TITLE(« Who the heck is General Failure, and why is he reading my disk? -- Unknown », __file__) OVERVIEW(« The idea of Logical Volume Management is to decouple data and storage. This offers great flexibility in managing storage and reduces server downtimes because the storage may be replaced while file systems are mounted read-write and applications are actively using them. This chapter provides an introduction to the Linux block layer and LVM. Subsequent sections cover selected device mapper targets. ») SECTION(«The Linux Block Layer»)

The main task of LVM is the management of block devices, so it is natural to start an introduction to LVM with a section on the Linux block layer, which is the central component in the Linux kernel for the handling of persistent storage devices. The mission of the block layer is to provide a uniform interface to different types of storage devices. The obvious in-kernel users of this interface are the file systems and the swap subsystem. But also stacking device drivers like LVM, Bcache and MD access block devices through this interface to create virtual block devices from other block devices. Some user space programs (fdisk, dd, mkfs, ...) also need to access block devices. The block layer allows them to perform their task in a well-defined and uniform manner through block-special device files.
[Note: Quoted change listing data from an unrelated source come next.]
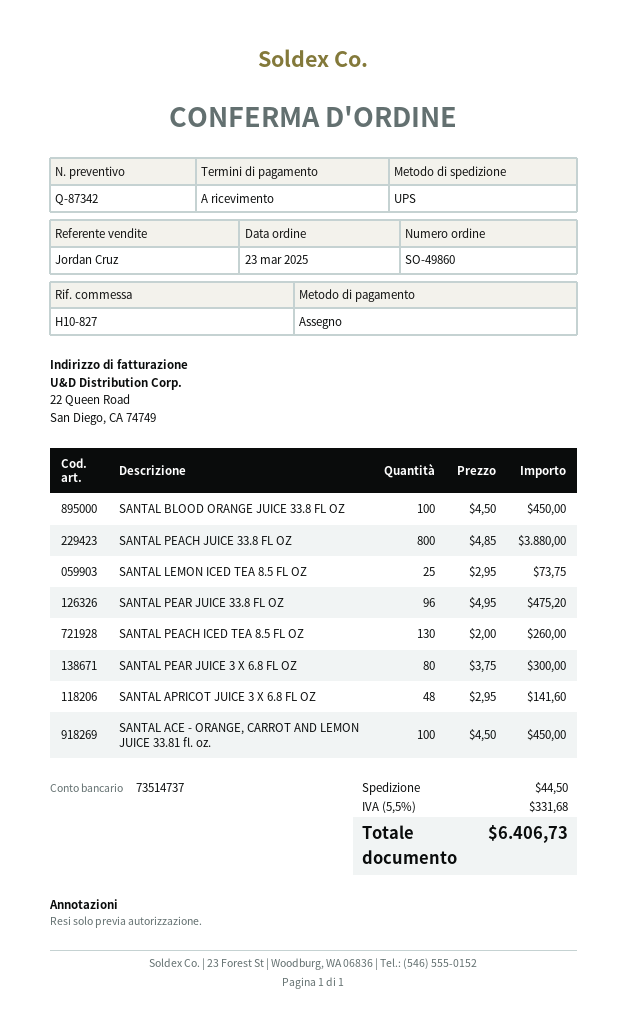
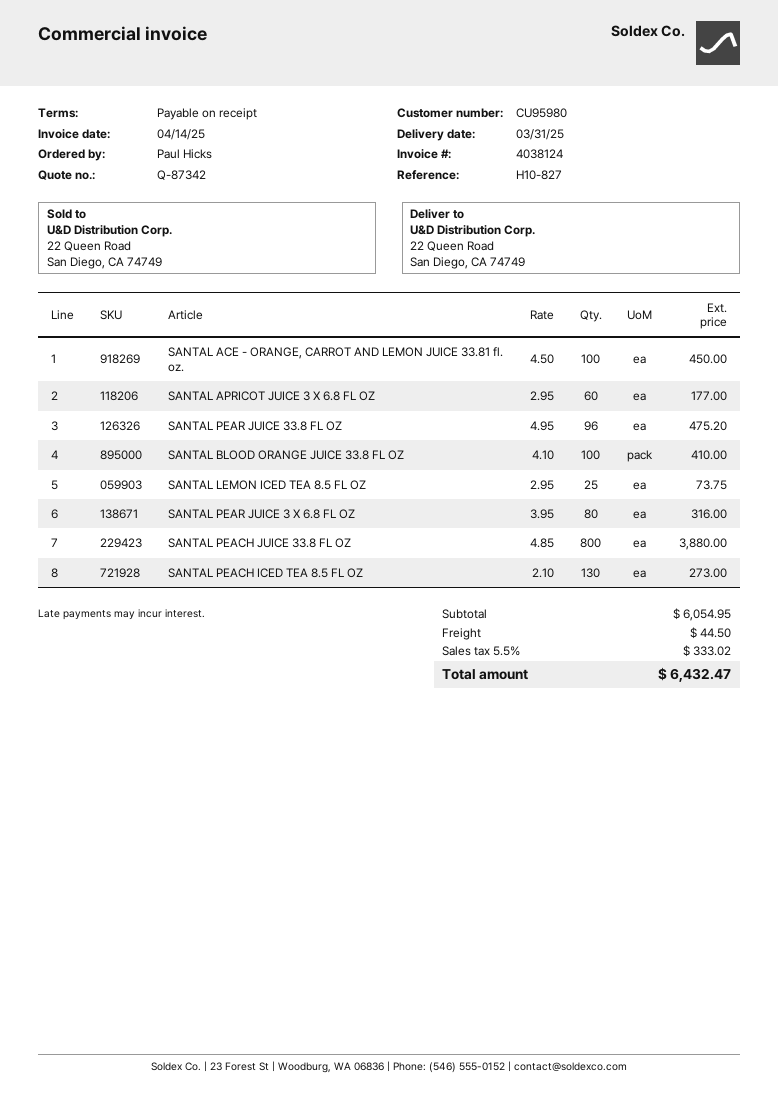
SANTAL BLOOD ORANGE JUICE 33.8 FL OZ: 100 x 4.50 = 450.00 -> 100 x 4.10 = 410.00
SANTAL PEACH ICED TEA 8.5 FL OZ: 130 x 2.00 = 260.00 -> 130 x 2.10 = 273.00
SANTAL PEAR JUICE 3 X 6.8 FL OZ: 80 x 3.75 = 300.00 -> 80 x 3.95 = 316.00
SANTAL APRICOT JUICE 3 X 6.8 FL OZ: 48 x 2.95 = 141.60 -> 60 x 2.95 = 177.00
tax: 5.5% = 331.68 -> 5.5% = 333.02
total: 6406.73 -> 6432.47

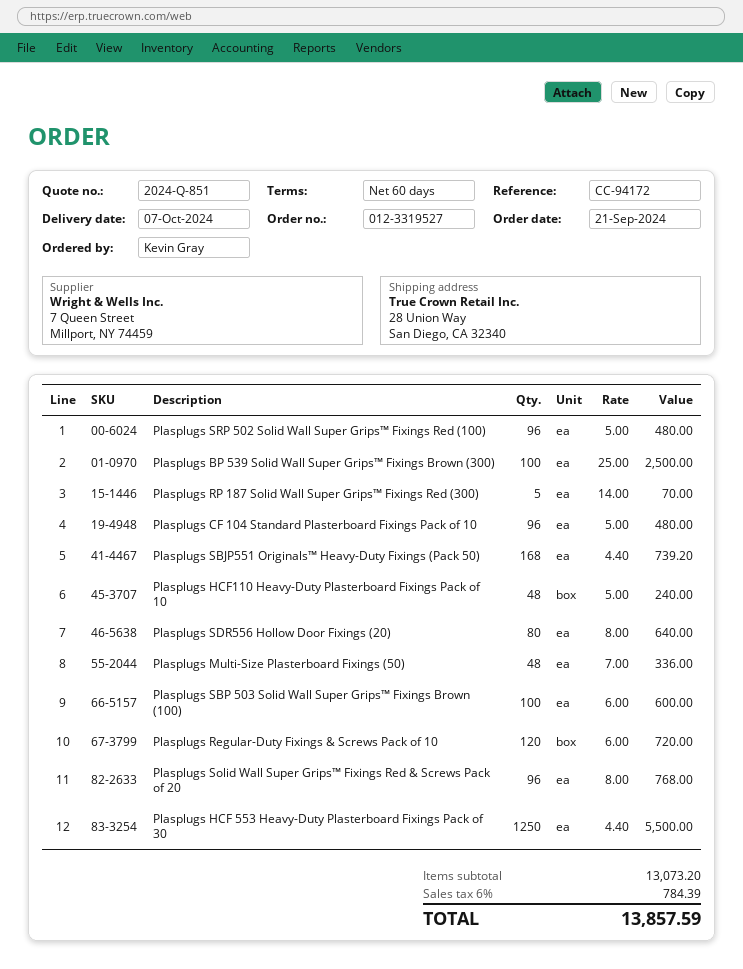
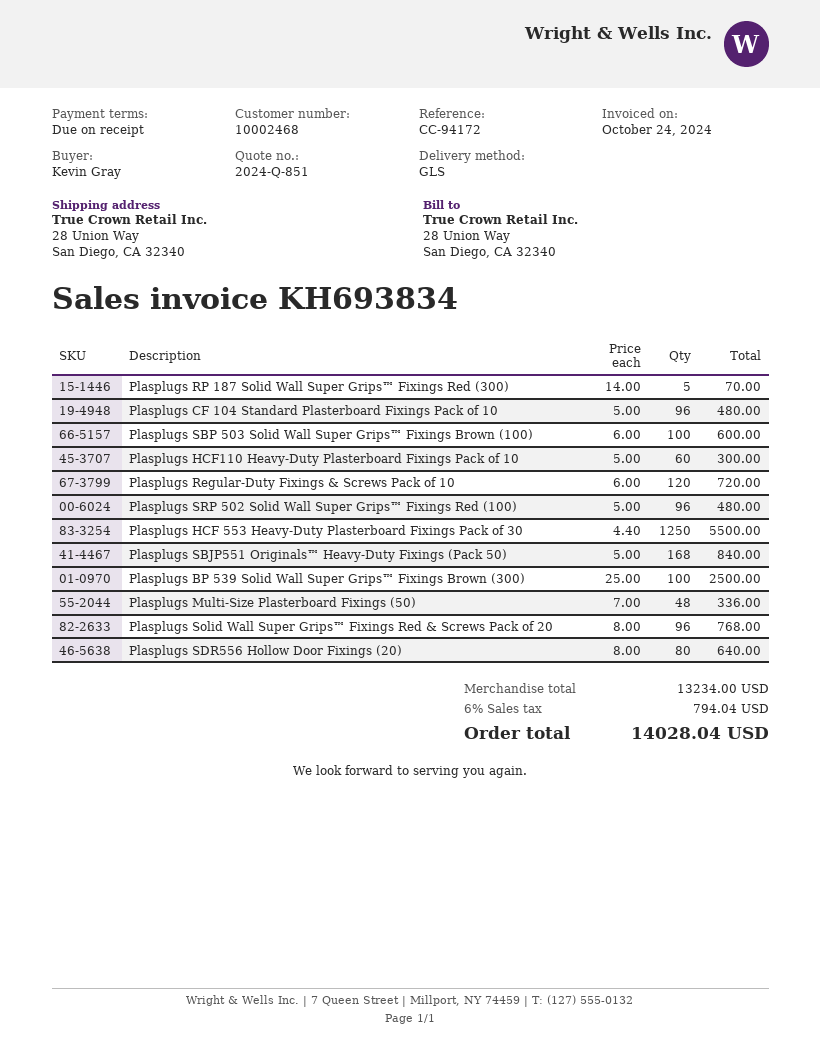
payment terms: 60 days -> on receipt
Plasplugs SBJP551 Originals™ Heavy-Duty Fixings (Pack 50): 168 x 4.40 = 739.20 -> 168 x 5.00 = 840.00
Plasplugs HCF110 Heavy-Duty Plasterboard Fixings Pack of 10: 48 x 5.00 = 240.00 -> 60 x 5.00 = 300.00
subtotal: 13073.20 -> 13234.00
tax: 6% = 784.39 -> 6% = 794.04
total: 13857.59 -> 14028.04

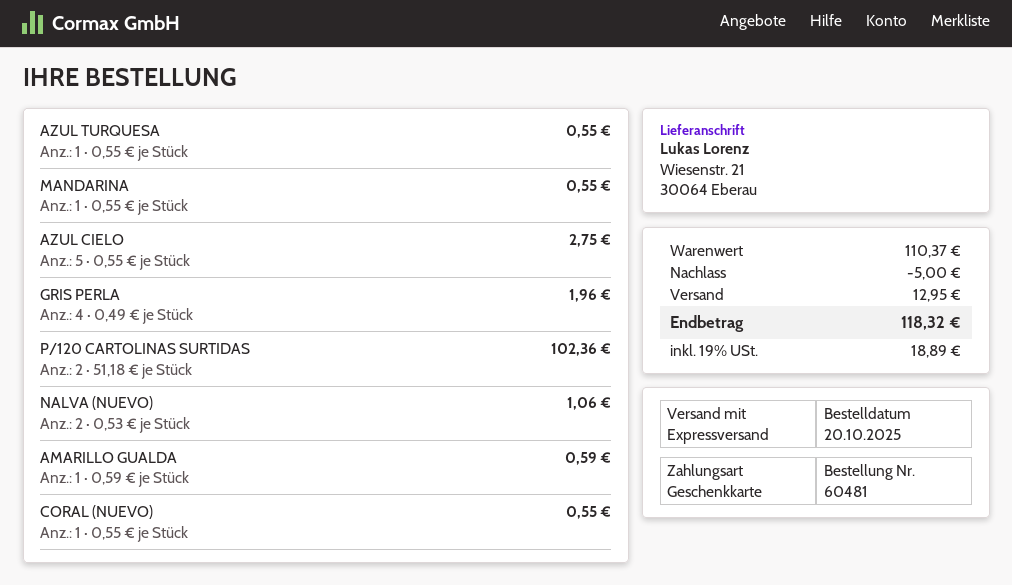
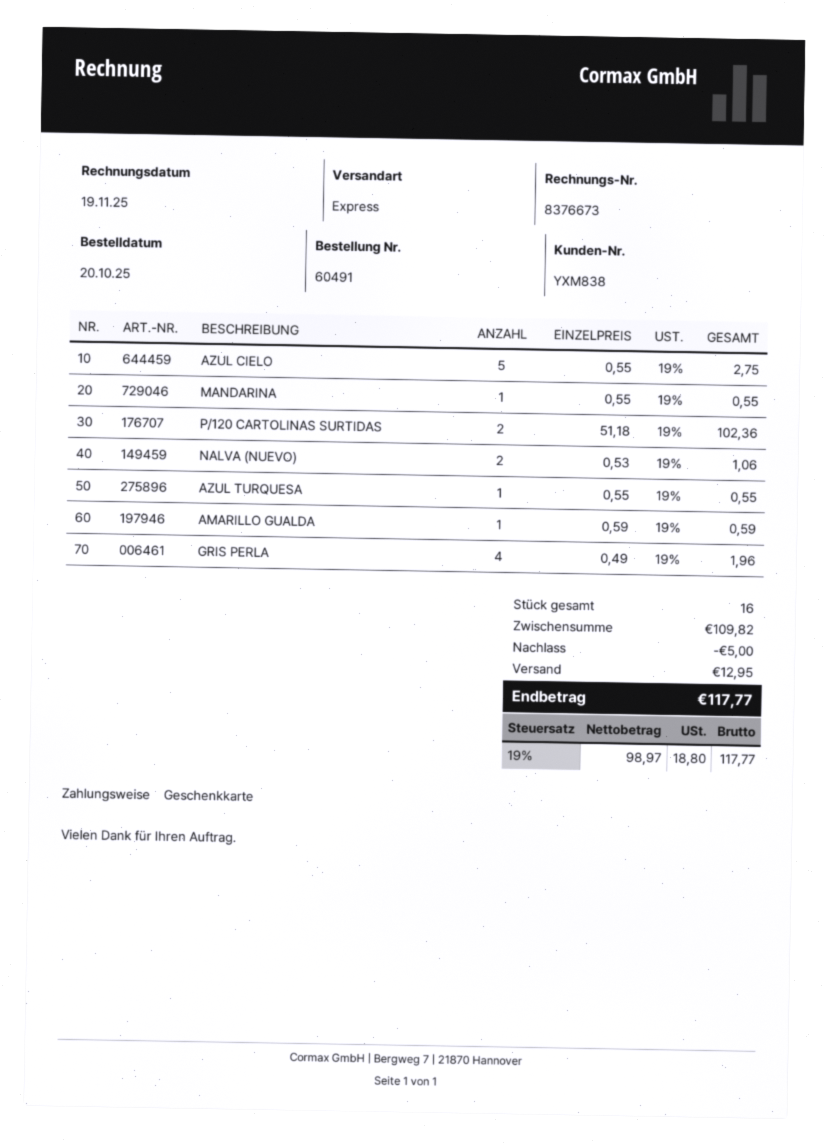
order number: 60481 -> 60491
CORAL (NUEVO): 1 x 0.55 = 0.55 -> none
subtotal: 110.37 -> 109.82
tax: 19% = 18.89 -> 19% = 18.80
total: 118.32 -> 117.77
The userspace programs and the in-kernel users interact with the block layer by sending read or write requests. A bio is the central data structure that carries such requests within the kernel. Bios may contain an arbitrary amount of data. They are given to the block layer to be queued for subsequent handling. Often a bio has to travel through a stack of block device drivers where each driver modifies the bio and sends it on to the next driver. Typically, only the last driver in the stack corresponds to a hardware device.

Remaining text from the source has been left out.